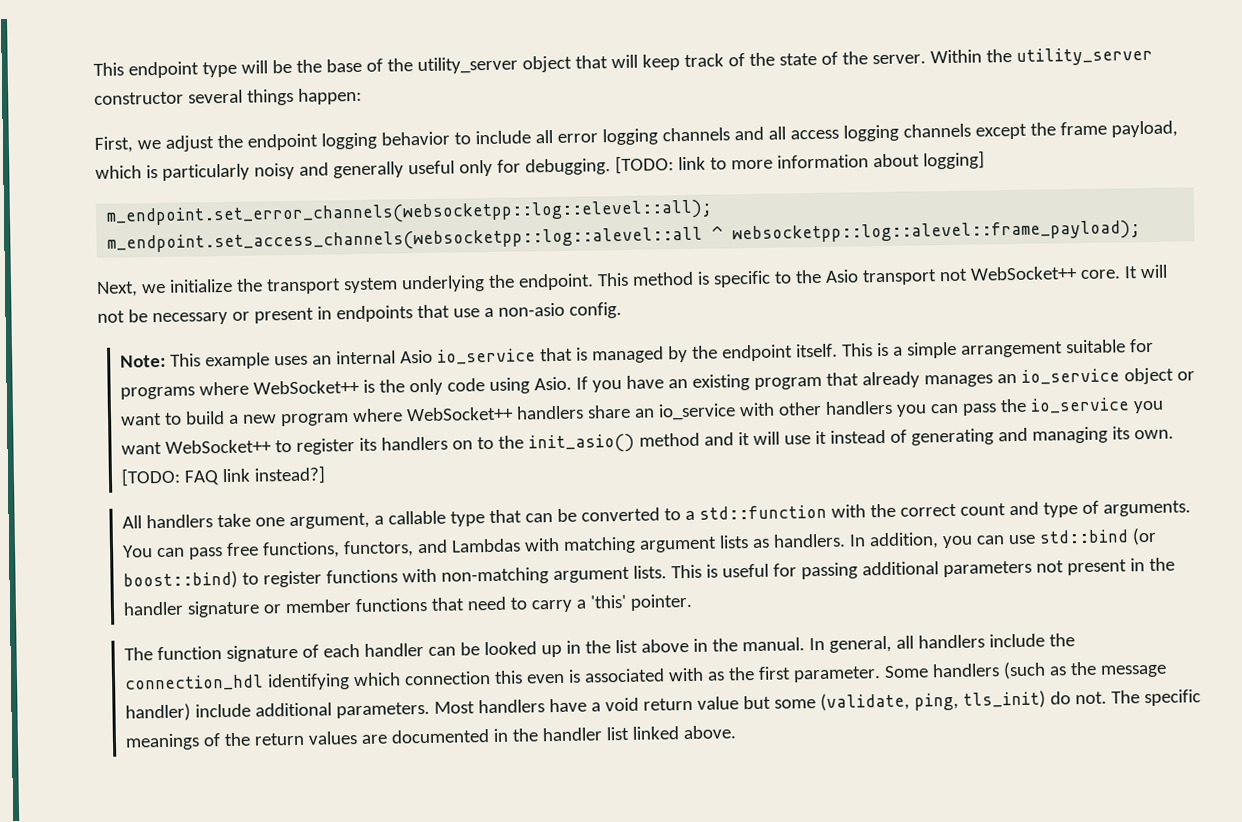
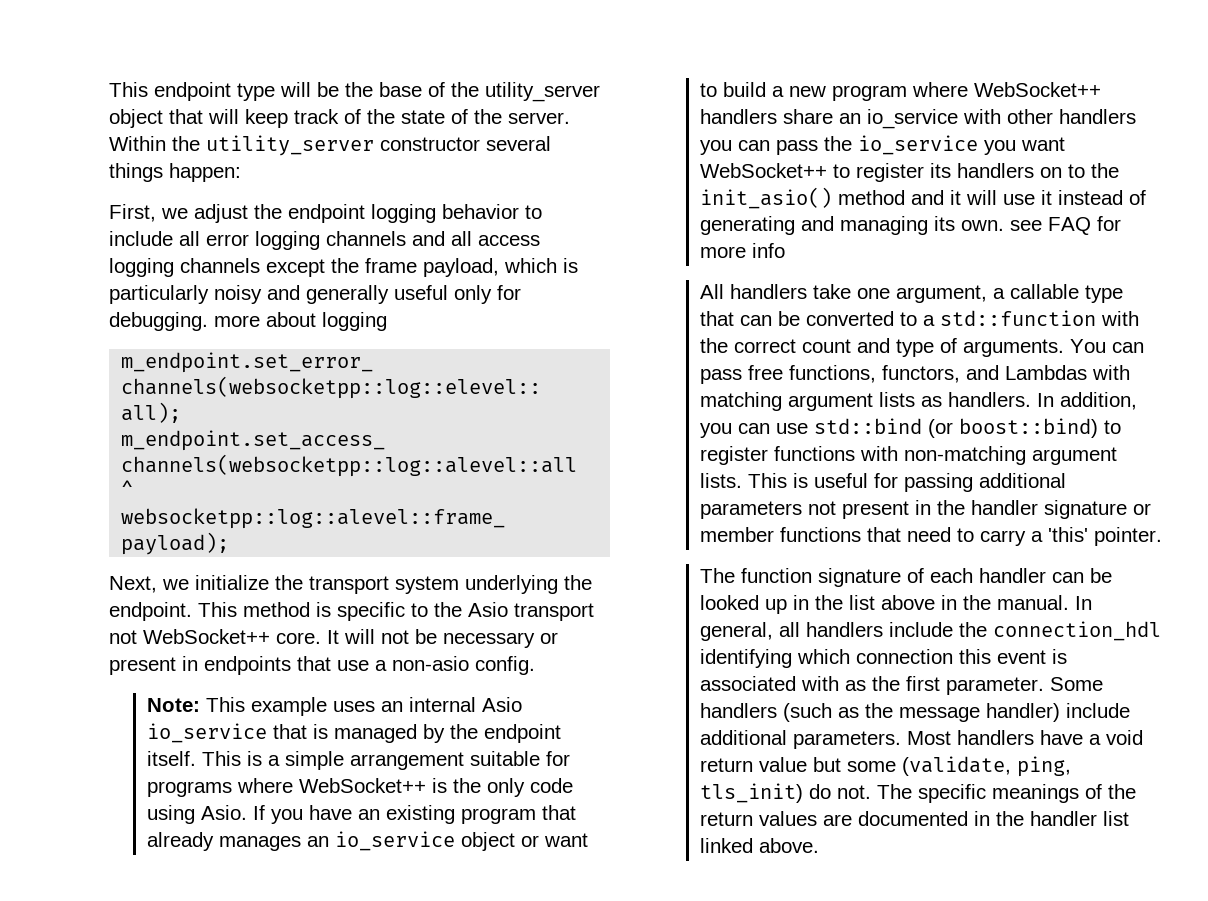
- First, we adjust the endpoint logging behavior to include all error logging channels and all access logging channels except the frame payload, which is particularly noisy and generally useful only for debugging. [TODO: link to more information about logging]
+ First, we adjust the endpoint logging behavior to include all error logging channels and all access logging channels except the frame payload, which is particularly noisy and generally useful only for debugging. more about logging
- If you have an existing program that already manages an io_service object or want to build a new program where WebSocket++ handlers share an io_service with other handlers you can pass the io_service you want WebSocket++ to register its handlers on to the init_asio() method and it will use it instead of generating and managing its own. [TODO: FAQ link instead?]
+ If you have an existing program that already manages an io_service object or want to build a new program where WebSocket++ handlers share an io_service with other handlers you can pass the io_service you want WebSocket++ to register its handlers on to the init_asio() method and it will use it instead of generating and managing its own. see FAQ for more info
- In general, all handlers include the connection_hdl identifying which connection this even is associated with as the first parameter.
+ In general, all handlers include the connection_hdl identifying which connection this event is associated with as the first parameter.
--
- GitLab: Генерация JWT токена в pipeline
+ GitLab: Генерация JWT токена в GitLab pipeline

- Exercise description: Using the material above, transcribe exactly the lines from the line with "more about logging" to the line with "event is associated with as the first parameter."; both count, and nothing else goes in.

- The answer:
+ First, we adjust the endpoint logging behavior to include all error logging channels and all access logging channels except the frame payload, which is particularly noisy and generally useful only for debugging. more about logging
- If you have an existing program that already manages an io_service object or want to build a new program where WebSocket++ handlers share an io_service with other handlers you can pass the io_service you want WebSocket++ to register its handlers on to the init_asio() method and it will use it instead of generating and managing its own. [TODO: FAQ link instead?]
+ If you have an existing program that already manages an io_service object or want to build a new program where WebSocket++ handlers share an io_service with other handlers you can pass the io_service you want WebSocket++ to register its handlers on to the init_asio() method and it will use it instead of generating and managing its own. see FAQ for more info
- In general, all handlers include the connection_hdl identifying which connection this even is associated with as the first parameter.
+ In general, all handlers include the connection_hdl identifying which connection this event is associated with as the first parameter.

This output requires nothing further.